--- START ---

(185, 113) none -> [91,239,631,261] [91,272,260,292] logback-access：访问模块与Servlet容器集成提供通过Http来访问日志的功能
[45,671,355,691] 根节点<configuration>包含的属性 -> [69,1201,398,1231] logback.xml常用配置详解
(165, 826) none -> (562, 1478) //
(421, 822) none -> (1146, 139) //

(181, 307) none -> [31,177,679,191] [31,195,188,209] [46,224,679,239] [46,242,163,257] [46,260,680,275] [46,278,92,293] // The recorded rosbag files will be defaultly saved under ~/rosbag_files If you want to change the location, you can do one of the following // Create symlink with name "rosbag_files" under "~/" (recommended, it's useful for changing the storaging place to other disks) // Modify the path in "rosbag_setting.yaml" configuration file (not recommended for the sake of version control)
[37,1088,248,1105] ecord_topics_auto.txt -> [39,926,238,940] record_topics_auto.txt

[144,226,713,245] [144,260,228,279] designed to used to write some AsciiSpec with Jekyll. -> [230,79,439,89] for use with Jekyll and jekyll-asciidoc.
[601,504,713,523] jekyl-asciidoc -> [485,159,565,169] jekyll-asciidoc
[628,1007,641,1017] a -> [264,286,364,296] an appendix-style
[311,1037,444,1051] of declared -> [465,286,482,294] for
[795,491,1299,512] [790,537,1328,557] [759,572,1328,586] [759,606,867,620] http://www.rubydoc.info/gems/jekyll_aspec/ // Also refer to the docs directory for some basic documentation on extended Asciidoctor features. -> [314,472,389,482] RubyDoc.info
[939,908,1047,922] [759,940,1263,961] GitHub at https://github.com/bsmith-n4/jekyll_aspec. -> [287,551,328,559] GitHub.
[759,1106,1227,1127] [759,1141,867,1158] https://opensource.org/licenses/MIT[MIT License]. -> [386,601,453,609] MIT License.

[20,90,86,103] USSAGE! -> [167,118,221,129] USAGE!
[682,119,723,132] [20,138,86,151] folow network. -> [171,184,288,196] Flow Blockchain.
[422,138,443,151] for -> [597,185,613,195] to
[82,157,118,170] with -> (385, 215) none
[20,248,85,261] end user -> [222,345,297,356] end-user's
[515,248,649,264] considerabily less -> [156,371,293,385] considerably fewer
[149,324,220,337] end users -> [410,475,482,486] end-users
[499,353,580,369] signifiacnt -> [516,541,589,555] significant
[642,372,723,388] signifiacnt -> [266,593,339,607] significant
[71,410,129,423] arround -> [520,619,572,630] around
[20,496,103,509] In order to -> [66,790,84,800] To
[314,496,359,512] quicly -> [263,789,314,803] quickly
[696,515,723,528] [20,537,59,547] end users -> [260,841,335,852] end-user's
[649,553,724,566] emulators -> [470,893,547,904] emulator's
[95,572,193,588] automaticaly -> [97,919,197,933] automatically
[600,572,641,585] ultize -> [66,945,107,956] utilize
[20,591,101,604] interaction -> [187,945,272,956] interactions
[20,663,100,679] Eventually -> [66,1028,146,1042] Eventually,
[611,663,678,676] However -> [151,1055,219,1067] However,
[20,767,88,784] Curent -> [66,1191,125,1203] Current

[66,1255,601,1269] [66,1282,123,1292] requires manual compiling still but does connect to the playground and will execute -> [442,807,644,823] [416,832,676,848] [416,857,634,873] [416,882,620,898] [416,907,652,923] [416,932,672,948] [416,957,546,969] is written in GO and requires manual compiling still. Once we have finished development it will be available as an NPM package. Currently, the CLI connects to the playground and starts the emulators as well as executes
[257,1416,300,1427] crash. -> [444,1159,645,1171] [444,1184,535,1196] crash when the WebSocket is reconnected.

--- END ---

▸ AIM OF THE EXERCISE
The answer should contain nothing except the lines from the one with "[499,353,580,369] signifiacnt ->" to the end of the material above, each given again exactly.

▸ WORKED SOLUTION
[499,353,580,369] signifiacnt -> [516,541,589,555] significant
[642,372,723,388] signifiacnt -> [266,593,339,607] significant
[71,410,129,423] arround -> [520,619,572,630] around
[20,496,103,509] In order to -> [66,790,84,800] To
[314,496,359,512] quicly -> [263,789,314,803] quickly
[696,515,723,528] [20,537,59,547] end users -> [260,841,335,852] end-user's
[649,553,724,566] emulators -> [470,893,547,904] emulator's
[95,572,193,588] automaticaly -> [97,919,197,933] automatically
[600,572,641,585] ultize -> [66,945,107,956] utilize
[20,591,101,604] interaction -> [187,945,272,956] interactions
[20,663,100,679] Eventually -> [66,1028,146,1042] Eventually,
[611,663,678,676] However -> [151,1055,219,1067] However,
[20,767,88,784] Curent -> [66,1191,125,1203] Current

[66,1255,601,1269] [66,1282,123,1292] requires manual compiling still but does connect to the playground and will execute -> [442,807,644,823] [416,832,676,848] [416,857,634,873] [416,882,620,898] [416,907,652,923] [416,932,672,948] [416,957,546,969] is written in GO and requires manual compiling still. Once we have finished development it will be available as an NPM package. Currently, the CLI connects to the playground and starts the emulators as well as executes
[257,1416,300,1427] crash. -> [444,1159,645,1171] [444,1184,535,1196] crash when the WebSocket is reconnected.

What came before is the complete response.